Muitos reclamam da rotina, eu era um desses, mas aprendi a aproveitá-la, a rotina é massante mas por vezes descuidada, foram nesses descuidos que aprendi a tirar proveito dela e analisar melhor a mim e a quem convive comigo, passando a julgá-los menos.
Em relação a esses aprendizados e tantos dizeres das pessoas que se dizem, "calmas", "educadas", "explosivas", "chatas", "pacientes", "nervosas", tantas outras qualidades e defeitos, sempre me recordo da música de Vinícius de Moraes e Baden Powell chamada "Canto de Ossanha".
Uma parte dela, que irei colocar aqui, demonstra que nós não nos conhecemos e muitas vezes tentamos ser algo que não somos.

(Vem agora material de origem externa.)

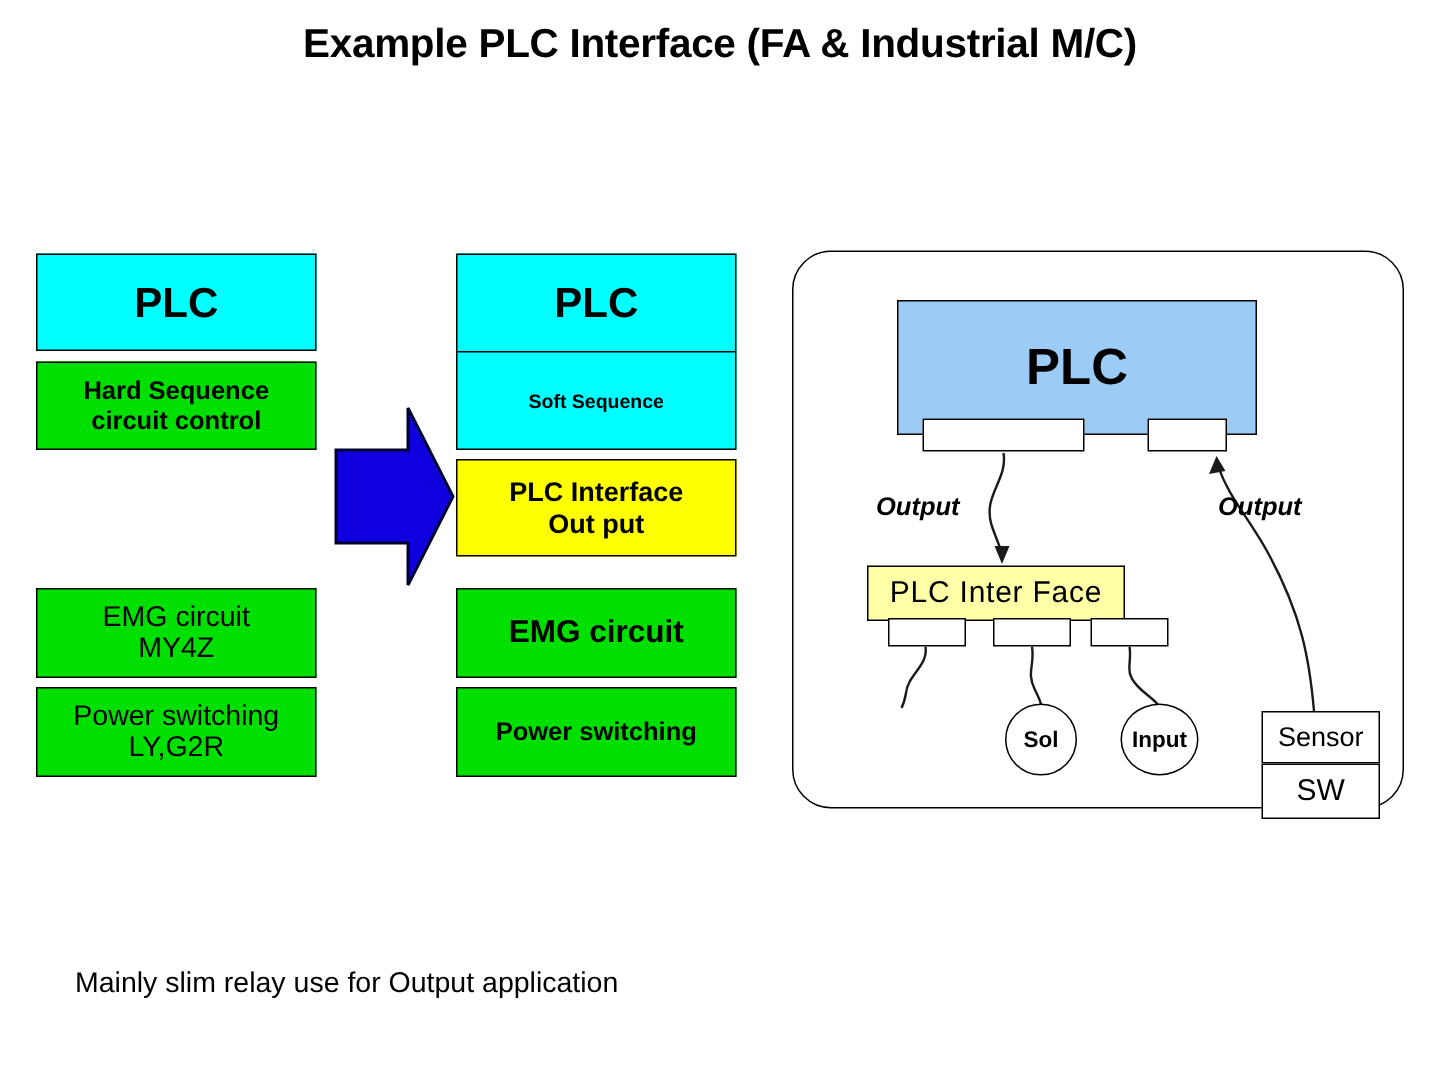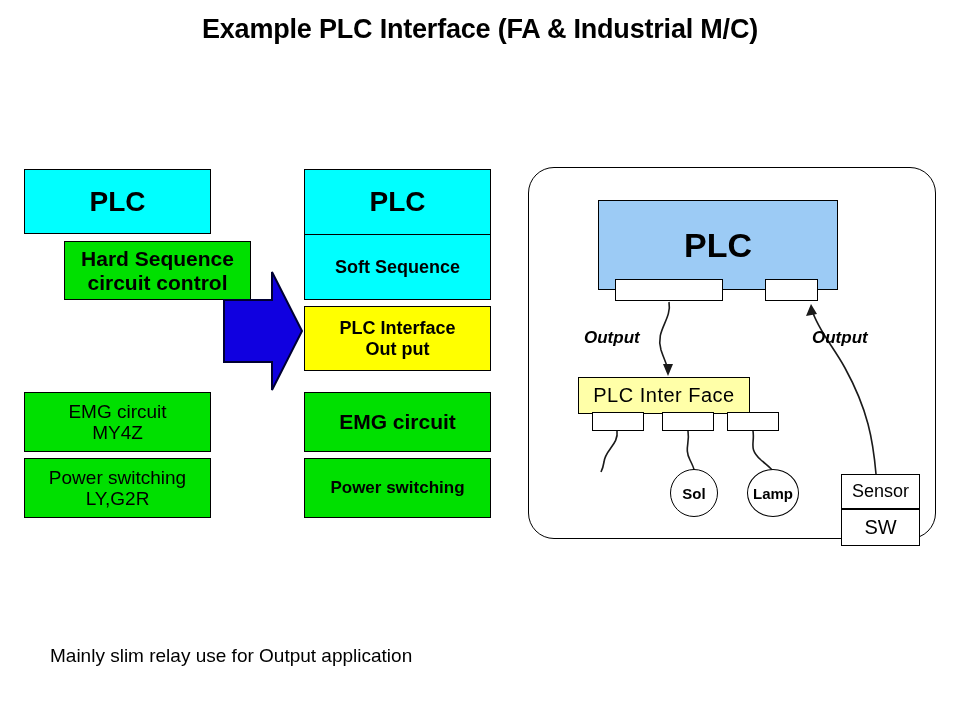--- a/index.html
+++ b/index.html
@@ -52,21 +52,21 @@
   .yellow{ background: #ffff00; }
   .blue-plc { background: #9ccbf5; }
   .paleyellow { background: #ffffa8; }
   .white { background: #ffffff; }
 
   .b  { font-weight: bold; }
   .r  { font-weight: normal; }
 
   
   #l-plc       { left:24px;  top:169px; width:187px; height:65px;  font-size:28px; }
-  #l-hard      { left:24px;  top:241px; width:187px; height:59px;  font-size:21px;margin-left:40px; }
+  #l-hard      { left:24px;  top:241px; width:187px; height:59px;  font-size:17px; }
   #l-emg       { left:24px;  top:392px; width:187px; height:60px;  font-size:19px; }
   #l-power     { left:24px;  top:458px; width:187px; height:60px;  font-size:19px; }
 
   
   #arrow {
     position: absolute;
     left: 222px;
     top: 270px;
     width: 82px;
     height: 122px;
@@ -86,21 +86,21 @@
     left:0; top:0; width:100%; height:65px;
     display:flex; align-items:center; justify-content:center;
     font-size:28px; font-weight:bold;
     border-bottom: 1.5px solid #000;
     box-sizing: border-box;
   }
   #m-soft {
     position: absolute;
     left:0; top:65px; width:100%; height:64px;
     display:flex; align-items:center; justify-content:center;
-    font-size:18px; font-weight:bold;
+    font-size:13px; font-weight:bold;
   }
   #m-iface     { left:304px; top:306px; width:187px; height:65px;  font-size:18px; }
   #m-emg       { left:304px; top:392px; width:187px; height:60px;  font-size:21px; }
   #m-power     { left:304px; top:458px; width:187px; height:60px;  font-size:17px; }
 
   
   #panel {
     position: absolute;
     left: 528px; top: 167px;
     width: 408px; height: 372px;
@@ -250,19 +250,19 @@
 
   <div id="lbl-output">Output</div>
   <div id="lbl-input">Output</div>
 
   <div class="bx paleyellow" id="r-iface">PLC Inter Face</div>
   <div class="term" id="t-i1"></div>
   <div class="term" id="t-i2"></div>
   <div class="term" id="t-i3"></div>
 
   <div class="circ" id="d-sol">Sol</div>
-  <div class="circ" id="d-lamp">Lamp</div>
+  <div class="circ" id="d-lamp">Input</div>
   <div class="bx white" id="d-sw">SW</div>
   <div class="bx white" id="d-sensor">Sensor</div>
 
   <div id="caption">Mainly slim relay use for Output application</div>
 
 </div>
 
 </body></html>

"O homem que diz "dou" não dá
Porque quem dá mesmo não diz
O homem que diz "vou" não vai
Porque quando foi já não quis
O homem que diz "sou" não é
Porque quem é mesmo "não sou"
O homem que diz "estou" não está
Porque ninguém está quando quer"
"O homem que diz "dou" não dá
Porque quem dá mesmo não diz
O homem que diz "vou" não vai
Porque quando foi já não quis
O homem que diz "sou" não é
Porque quem é mesmo "não sou"
O homem que diz "estou" não está
Porque ninguém está quando quer"
Vinícius escreveu muito, influenciou bastante, mas o que me deixa sempre atento a suas escritas é o que ele falou sobre amor e a vida.
Por fim é só analisar aquela rotina como felicidade e agradecer para melhorar.